Leaving Syria means paying people smugglers to get to Turkey—around 12,000 dollars for all of Hassan’s family. “I could always sell my kidneys,” he says.
“I don’t want to leave Syria. All I want is to live with my family under the same roof. Nobody knows what’s going to happen. We continue to hope, but that’s precisely what’s killing us.”
“We’re trapped here. There’s only one way out.”
Abou Fadel has spent the past six months living in a tent less in a makeshift camp west of Idlib with his wife and five children, aged 4 to 15. Early this year Abou Fadel and his family had to flee from the airstrikes launched against Talmenes, the village Abou was born in and where he and his family called home.
“The airstrikes went on for five days,” Abou says. “And then it was the ground troops. That was when we decided our only option was to leave. We escaped on a truck with dozens of other families to the town of Idlib. We spent a week in a mosque and then set up this camp here.
“Instead of asking how I manage to survive, you should ask me if I’m surviving,” the 40-year old says. “The answer is, no. I borrow money from friends and relatives without knowing when I can pay them back, or if I’ll even be able to before I die.”
Every now and again, he closes his eyes and imagines himself back in Talmenes, playing with his children near his parent’s two storey-home.

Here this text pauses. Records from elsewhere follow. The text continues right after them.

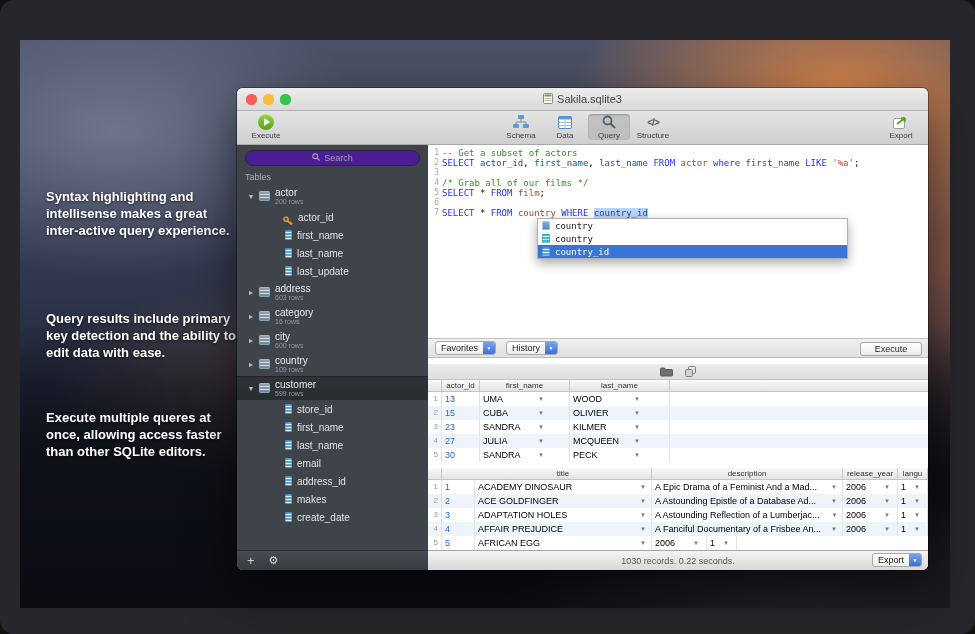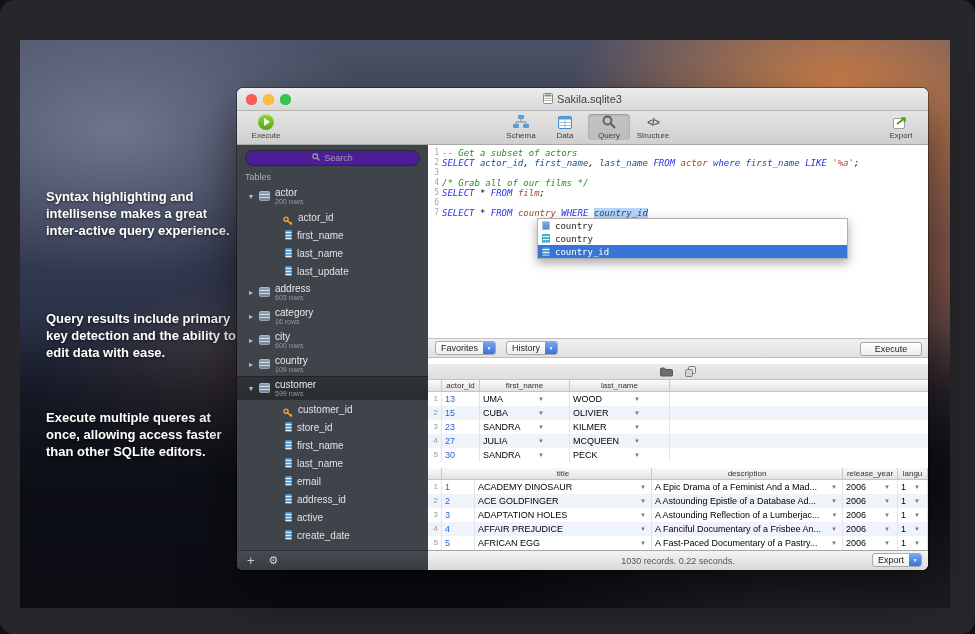--- a/index.html
+++ b/index.html
@@ -92,21 +92,21 @@
   .sb-plus { font-size:13px; line-height:13px; }
   .sb-gear { font-size:11px; line-height:11px; }
 
   .main { width:500px; display:flex; flex-direction:column; background:#fff; }
 
   
   .editor { height:193px; background:#fff; position:relative; padding-top:3px;
     font-family:"DejaVu Sans Mono", monospace; overflow:hidden; }
   .code-line { display:flex; height:10px; line-height:10px; font-size:9px; }
   .lnum { width:14px; text-align:right; padding-right:3px; color:#a5a5a5; font-size:8px; flex:none; }
-  .ltext { white-space:pre;font-style:italic; }
+  .ltext { white-space:pre; }
   .tok.kw { color:#2433f0; }
   .tok.col { color:#15508e; }
   .tok.tbl { color:#a5492c; }
   .tok.str { color:#d03d2a; }
   .tok.comment { color:#2d8f23; }
   .tok.plain { color:#000; }
   .tok.sel { background:#b8d3f8; }
 
   .autocomplete { position:absolute; left:109px; top:73px; width:311px;
     background:#fff; border:1px solid #b0b0b0; box-shadow:0 4px 10px rgba(0,0,0,.35); }
@@ -325,27 +325,20 @@
             </div>
             <div class="tree-table selected">
               <span class="caret">▾</span>
               <span class="icon-table"></span>
               <span class="t-meta">
                 <span class="t-name">customer</span>
                 <span class="t-rows">599 rows</span>
               </span>
             </div>
             <div class="tree-col">
-              <span class="icon-key"><svg width="10" height="10" viewBox="0 0 10 10">
-                  <circle cx="3" cy="3.2" r="2.1" fill="none" stroke="#f2a33c" stroke-width="1.4"></circle>
-                  <path d="M4.6 4.8 L8.6 8.8 M7 7.2 L8.3 5.9 M8.2 8.4 L9.3 7.3" stroke="#f2a33c" stroke-width="1.3" fill="none"></path>
-                </svg></span>
-              <span class="c-name">customer_id</span>
-            </div>
-            <div class="tree-col">
               <span class="icon-col"></span>
               <span class="c-name">store_id</span>
             </div>
             <div class="tree-col">
               <span class="icon-col"></span>
               <span class="c-name">first_name</span>
             </div>
             <div class="tree-col">
               <span class="icon-col"></span>
               <span class="c-name">last_name</span>
@@ -353,21 +346,21 @@
             <div class="tree-col">
               <span class="icon-col"></span>
               <span class="c-name">email</span>
             </div>
             <div class="tree-col">
               <span class="icon-col"></span>
               <span class="c-name">address_id</span>
             </div>
             <div class="tree-col">
               <span class="icon-col"></span>
-              <span class="c-name">active</span>
+              <span class="c-name">makes</span>
             </div>
             <div class="tree-col">
               <span class="icon-col"></span>
               <span class="c-name">create_date</span>
             </div>
           </div>
         <div class="sidebar-bottom">
           <span class="sb-plus">+</span>
           <span class="sb-gear">⚙</span>
         </div>
@@ -635,24 +628,20 @@
             </div>
             <div class="grid-row">
               <span class="gc rownum" style="width: 14px;">5</span>
               <span class="gc pk" style="width: 33px;">
                 <span class="cv">5</span>
               </span>
               <span class="gc" style="width: 177px;">
                 <span class="cv">AFRICAN EGG</span>
                 <span class="dd" style="margin-right: 2px;">▼</span>
               </span>
-              <span class="gc" style="width: 191px;">
-                <span class="cv">A Fast-Paced Documentary of a Pastry...</span>
-                <span class="dd" style="margin-right: 2px;">▼</span>
-              </span>
               <span class="gc" style="width: 55px;">
                 <span class="cv">2006</span>
                 <span class="dd" style="margin-right: 4px;">▼</span>
               </span>
               <span class="gc" style="width: 30px;">
                 <span class="cv">1</span>
                 <span class="dd" style="margin-right: 4px;">▼</span>
               </span>
             </div>
           </div>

His dreams and aspirations are simple, now—he just wants to go back to before the war.
“I’ve forgotten almost everything about my life before the war,” Abou says. “I wake up in a state of permanent anxiety worrying about my kids. They haven’t been to school since we left home. They loved school."
The tent the family lives in is a freezer in the winter, and an oven in the summer. Abou spends his days walking around the camp and drinking tea with his neighbours. If the situation becomes more grim, they plan to seek refuge as close as they can to the Turkish border, where Abou believes it’s safer. After nine years of terror, safety is relative.
“We’re trapped here,” Abou says. “There’s only one way out.”